What I Would Be Careful Buying in 2026
Not a list of doomed categories. A list of patterns where the usual diligence answers stop being sufficient, together with the conditions under which each is perfectly investable.
This is a framework, not advice, and certainly not a forecast about specific companies. It sets out patterns that raise the burden of proof — cases where a conventional diligence can come back clean and still leave the important question unanswered.
Each pattern comes with the counter-case, because none of them is disqualifying. The point is to know which additional question has to be answered before a price is agreed.
1. Products whose value is mostly interface
Software whose contribution is presenting data pleasantly, generating documents, or providing a workflow around a simple underlying operation. This work is precisely what generative tools do well, and the customer-visible portion is largely reproducible.
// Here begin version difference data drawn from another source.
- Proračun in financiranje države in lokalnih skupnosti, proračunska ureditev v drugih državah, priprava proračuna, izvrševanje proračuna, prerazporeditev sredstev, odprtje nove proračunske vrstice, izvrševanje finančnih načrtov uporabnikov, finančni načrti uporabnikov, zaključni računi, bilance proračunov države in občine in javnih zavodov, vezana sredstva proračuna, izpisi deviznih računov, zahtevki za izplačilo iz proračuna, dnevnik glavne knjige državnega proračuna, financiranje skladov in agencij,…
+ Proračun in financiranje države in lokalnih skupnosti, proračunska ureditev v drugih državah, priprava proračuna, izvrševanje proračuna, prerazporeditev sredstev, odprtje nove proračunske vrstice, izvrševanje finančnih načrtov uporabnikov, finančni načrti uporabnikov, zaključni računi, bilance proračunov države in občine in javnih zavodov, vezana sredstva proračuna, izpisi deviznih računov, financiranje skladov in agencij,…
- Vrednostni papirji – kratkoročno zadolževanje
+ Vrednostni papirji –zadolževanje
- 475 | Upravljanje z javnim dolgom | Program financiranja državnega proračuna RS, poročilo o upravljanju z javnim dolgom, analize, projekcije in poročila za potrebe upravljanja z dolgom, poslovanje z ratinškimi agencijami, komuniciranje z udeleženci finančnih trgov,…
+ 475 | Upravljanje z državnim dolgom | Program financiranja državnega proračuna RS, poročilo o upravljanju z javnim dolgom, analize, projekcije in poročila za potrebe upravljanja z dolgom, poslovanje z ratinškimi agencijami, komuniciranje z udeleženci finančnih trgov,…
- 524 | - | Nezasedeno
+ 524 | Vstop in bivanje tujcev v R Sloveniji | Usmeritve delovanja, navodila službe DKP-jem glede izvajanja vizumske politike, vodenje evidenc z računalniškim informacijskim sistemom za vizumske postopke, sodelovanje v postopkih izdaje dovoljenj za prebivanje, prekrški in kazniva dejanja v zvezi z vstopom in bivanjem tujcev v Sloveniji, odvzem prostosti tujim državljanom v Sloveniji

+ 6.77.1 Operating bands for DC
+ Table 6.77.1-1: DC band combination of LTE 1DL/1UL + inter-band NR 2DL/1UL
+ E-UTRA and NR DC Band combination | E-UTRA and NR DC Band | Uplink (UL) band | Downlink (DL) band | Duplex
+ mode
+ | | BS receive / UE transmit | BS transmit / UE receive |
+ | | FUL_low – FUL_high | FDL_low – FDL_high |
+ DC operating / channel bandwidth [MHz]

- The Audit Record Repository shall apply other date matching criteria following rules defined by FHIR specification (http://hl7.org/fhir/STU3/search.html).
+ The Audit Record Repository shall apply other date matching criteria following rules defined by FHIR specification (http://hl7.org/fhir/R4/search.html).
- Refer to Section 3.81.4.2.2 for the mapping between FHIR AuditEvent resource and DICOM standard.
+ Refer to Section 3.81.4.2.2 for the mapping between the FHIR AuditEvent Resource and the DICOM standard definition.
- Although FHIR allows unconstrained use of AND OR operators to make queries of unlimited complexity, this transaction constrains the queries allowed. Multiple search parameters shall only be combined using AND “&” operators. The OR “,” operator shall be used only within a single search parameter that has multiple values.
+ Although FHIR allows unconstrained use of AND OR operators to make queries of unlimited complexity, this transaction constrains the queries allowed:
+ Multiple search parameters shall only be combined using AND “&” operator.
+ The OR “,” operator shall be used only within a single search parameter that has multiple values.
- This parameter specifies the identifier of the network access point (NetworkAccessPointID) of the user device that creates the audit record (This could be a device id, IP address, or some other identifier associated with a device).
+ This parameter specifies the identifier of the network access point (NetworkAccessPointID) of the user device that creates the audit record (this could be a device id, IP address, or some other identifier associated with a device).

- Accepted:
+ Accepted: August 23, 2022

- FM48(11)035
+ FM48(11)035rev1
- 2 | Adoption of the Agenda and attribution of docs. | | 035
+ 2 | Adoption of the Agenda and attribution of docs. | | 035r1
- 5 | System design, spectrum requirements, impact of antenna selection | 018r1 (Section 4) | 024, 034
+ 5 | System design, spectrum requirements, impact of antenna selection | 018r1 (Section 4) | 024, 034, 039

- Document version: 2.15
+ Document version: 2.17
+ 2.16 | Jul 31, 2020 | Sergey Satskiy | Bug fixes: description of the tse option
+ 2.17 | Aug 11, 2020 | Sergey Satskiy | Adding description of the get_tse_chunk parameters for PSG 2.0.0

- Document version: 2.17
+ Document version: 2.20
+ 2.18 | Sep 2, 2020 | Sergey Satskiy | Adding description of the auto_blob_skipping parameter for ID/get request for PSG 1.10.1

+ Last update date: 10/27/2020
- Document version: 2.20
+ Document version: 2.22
2. Businesses selling billable hours for reproducible work
Services businesses whose revenue is priced by effort for work that is standardised: implementation, migration, documentation, first-line analysis, routine reporting. When effort falls, revenue priced on effort falls with it, regardless of how good the delivery is.
3. Categories a platform can reach without effort
Horizontal products, sold to technology buyers, sitting adjacent to a workflow a large platform already hosts, where “good enough” is a low bar. The competitor is a bundled feature, not another vendor.
4. Theses that depend on engineering savings becoming margin
A plan in which a substantial part of the return comes from AI-driven engineering productivity. The saving is usually real. Whether it survives competition is a separate question that the plan generally does not ask.
5. Data assets that are large rather than irreproducible
Volume described as a moat. Large datasets that are essentially a record of public or purchasable events, held by a company that has not built anything only it could build from them.
6. Companies that have declared victory on AI
A specific and slightly counter-intuitive pattern: businesses whose AI narrative is strong, whose adoption is genuine, and whose management is therefore confident that the disruption question is settled. Adoption is an operational fact. It says nothing about whether the product remains scarce.
What this does not mean
None of these patterns identifies a bad business, and treating them as exclusions would be a mistake in both directions: it would rule out good assets and it would provide false comfort about the ones that pass.
The more common error, in fact, is the opposite one. Overestimating disruption destroys durable advantages faster than any competitor does — a company that panics out of a defensible position has done the damage itself. The purpose of examining exposure carefully is to know precisely which parts are not exposed, and to keep investing in those with confidence.
Caution is not a view on a sector. It is a view on which questions have to be answered before the price is agreed.